II. Geltungsgrund der Grundrechte

Geltungsgrund der Grundrechte im Recht der Europäischen Union

Im Unionsrecht war der Geltungsgrund der Grundrechte bis zum Vertrag von Lissabon nicht ausdrücklich im Primärrecht normiert und es bestand mangels eines geschriebenen Grundrechtekatalogs keine normative Anordnung ihrer Geltung. Nur vereinzelt fanden sich in den Verträgen grundrechtliche Gewährleistungen (z.B. das allgemeine Diskriminierungsverbot). Die Grundrechtsrelevanz der Europäischen Gemeinschaften und späteren Union wurde anfänglich schlichtweg verkannt und die Gründungsverträge lediglich als traditionelle völkerrechtliche Verträge eingestuft. Erst mit der zunehmenden Kompetenzübertragung auf die Europäischen Gemeinschaften, der Rechtsprechung des EuGH zum Anwendungsvorrang5 (auch vor nationalen Verfassungen) und zur unmittelbaren Wirkung6 des Unionsrechts, wurde deutlich, dass ein potentieller Grundrechtsschutz für die Unionsbürger nicht punktuell gewährleistet werden konnte. Diese Situation gab Anlass dafür, dass der EuGH mit seiner Grundsatzentscheidung Stauder7 das erste Mal von „Grundrechten der Person“ sprach, die in den allgemeinen Grundsätzen der Gemeinschaftsrechtsordnung enthalten seien. Die Gemeinschaftsgrundrechte sind somit ursprünglich als ungeschriebene allgemeine Rechtsgrundsätze im Unionsrecht begründet worden. Im Anschluss daran stellt sich offensichtlich die Frage, auf welchen Gründen die Geltung der Grundrechte im Unions-bzw. Gemeinschaftsrecht beruht. Diese Gründe bestanden bzw. bestehen insbesondere neben den einzelnen normativen Grundlagen in der Qualität der Europäischen Gemeinschaft und heutigen Union als Rechtsgemeinschaft. Die Europäische Union ist das Werk rechtsstaatlich verfasster und grundrechtlich gebundener Mitgliedstaaten.
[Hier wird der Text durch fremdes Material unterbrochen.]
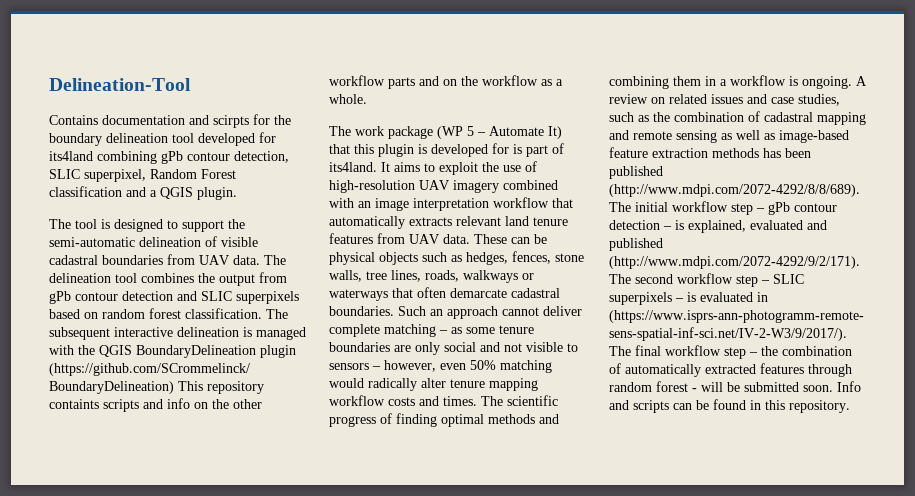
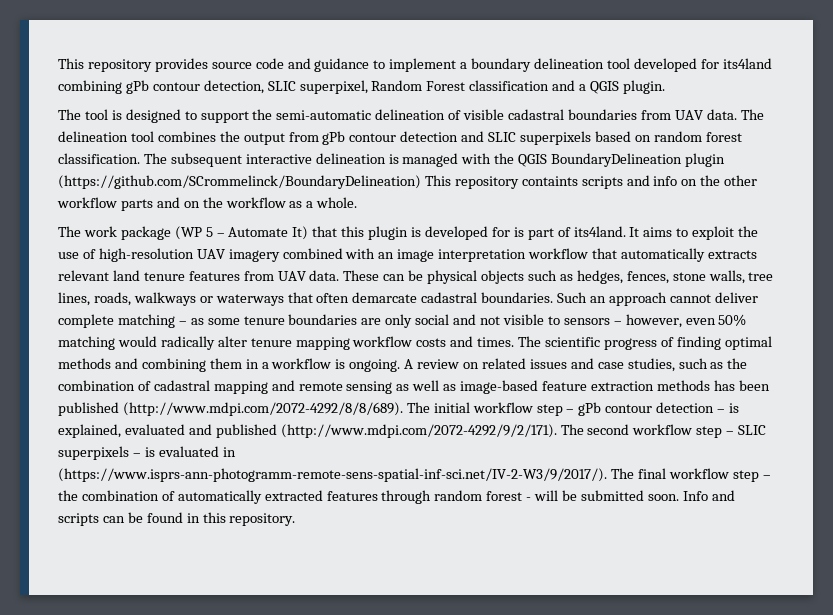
[49,78,191,91] [49,114,291,128] Delineation-Tool // Contains documentation and scirpts for the -> [58,58,468,72] This repository provides source code and guidance to implement a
Dabei ist es ein unumgängliches Erfordernis, dass die Hoheitsgewalt der Europäischen Union ebenfalls grundrechtlich eingebunden und begrenzt sein muss. Auch die „rechtsstaatliche Verfasstheit“ der Union als Staatenverbund, die nunmehr in der Präambel der Verträge und der Grundrechtecharta sowie in Art. 2 S. 1 EUV vorausgesetzt wird, erfordert formelle und materielle Elemente einer verfassten Ordnung von Hoheitsgewalt und schließt insbesondere auch die Garantie und Achtung der Grundrechte mit ein. Das Erfordernis unionseigener Grundrechte besteht auch wegen unmittelbarer Geltung und Vorrangs des Unionsrechts. Insbesondere erwies sich dadurch die anfängliche Annahme, dass eigene Grundrechte im Unionsrecht entbehrlich seien, weil ein ausreichender Grundrechtsschutz gegen das Handeln der Unionsorgane durch die nationalen Systeme des Grundrechtsschutzes geleistet werden könne, als nicht mehr haltbar.

 

Abbildung, welche die Fahne der EU zeigt

 

Heute ist mit dem Vertrag von Lissabon die Geltung der Unionsgrundrechte normativ verankert. Die unbedingte und voraussetzungslose Rechtsverbindlichkeit der Grundrechtecharta wurde über einen Verweis in Art. 6 Abs. 1 EUV begründet. Die Charta ist dementsprechend ein geltender Bestandteil des Unionsrechts und verbindliche Rechtsquelle für den unionsrechtlichen Grundrechtschutz. Die fortbestehende Geltung der Grundrechte in Form von allgemeinen Grundsätzen des Unionsrechts wird ausdrücklich in Art. 6 Abs. 3 EUV angeordnet. Die ursprüngliche, jahrzehntelange Grundrechterechtsprechung des EuGH wird damit positiv-rechtlich begründet.

 


EuGH 26/69,Slg. 1969, 419 – Stauder.

EuGH 26/62, Slg. 1963, 1 (12) – van Gend & Loos.

EuGH 26/69, Slg. 1969, 419 – Stauder.